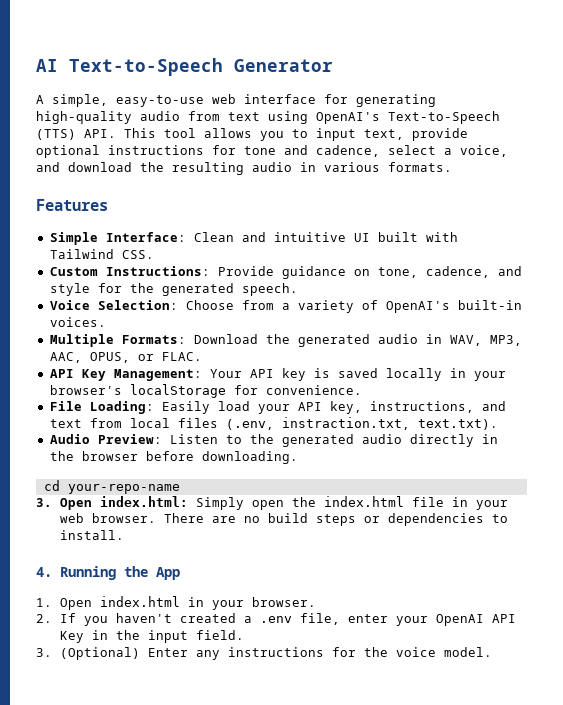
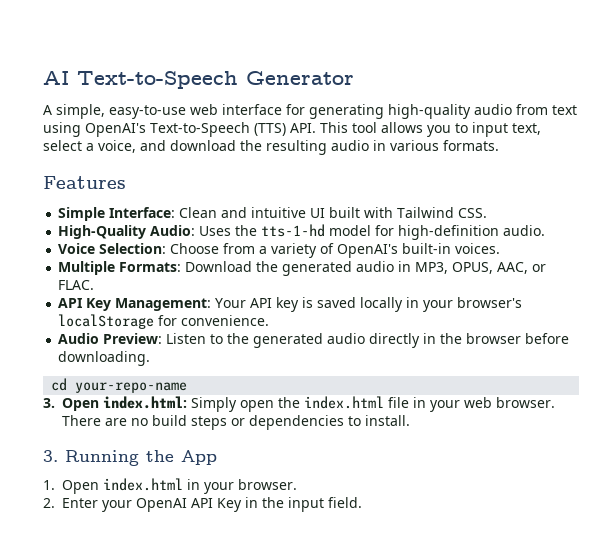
- A simple, easy-to-use web interface for generating high-quality audio from text using OpenAI's Text-to-Speech (TTS) API. This tool allows you to input text, provide optional instructions for tone and cadence, select a voice, and download the resulting audio in various formats.
+ A simple, easy-to-use web interface for generating high-quality audio from text using OpenAI's Text-to-Speech (TTS) API. This tool allows you to input text, select a voice, and download the resulting audio in various formats.
- Custom Instructions: Provide guidance on tone, cadence, and style for the generated speech.
+ High-Quality Audio: Uses the tts-1-hd model for high-definition audio.
- Multiple Formats: Download the generated audio in WAV, MP3, AAC, OPUS, or FLAC.
+ Multiple Formats: Download the generated audio in MP3, OPUS, AAC, or FLAC.
- File Loading: Easily load your API key, instructions, and text from local files (.env, instraction.txt, text.txt).
- 4. Running the App
+ 3. Running the App
- 2. If you haven't created a .env file, enter your OpenAI API Key in the input field.
+ 2. Enter your OpenAI API Key in the input field.
- 3. (Optional) Enter any instructions for the voice model.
-*-*-
Work to be completed -
Restate the entries word for word, though any image they contain should not appear.

Answer space -
- A simple, easy-to-use web interface for generating high-quality audio from text using OpenAI's Text-to-Speech (TTS) API. This tool allows you to input text, provide optional instructions for tone and cadence, select a voice, and download the resulting audio in various formats.
+ A simple, easy-to-use web interface for generating high-quality audio from text using OpenAI's Text-to-Speech (TTS) API. This tool allows you to input text, select a voice, and download the resulting audio in various formats.
- Custom Instructions: Provide guidance on tone, cadence, and style for the generated speech.
+ High-Quality Audio: Uses the tts-1-hd model for high-definition audio.
- Multiple Formats: Download the generated audio in WAV, MP3, AAC, OPUS, or FLAC.
+ Multiple Formats: Download the generated audio in MP3, OPUS, AAC, or FLAC.
- File Loading: Easily load your API key, instructions, and text from local files (.env, instraction.txt, text.txt).
- 4. Running the App
+ 3. Running the App
- 2. If you haven't created a .env file, enter your OpenAI API Key in the input field.
+ 2. Enter your OpenAI API Key in the input field.
- 3. (Optional) Enter any instructions for the voice model.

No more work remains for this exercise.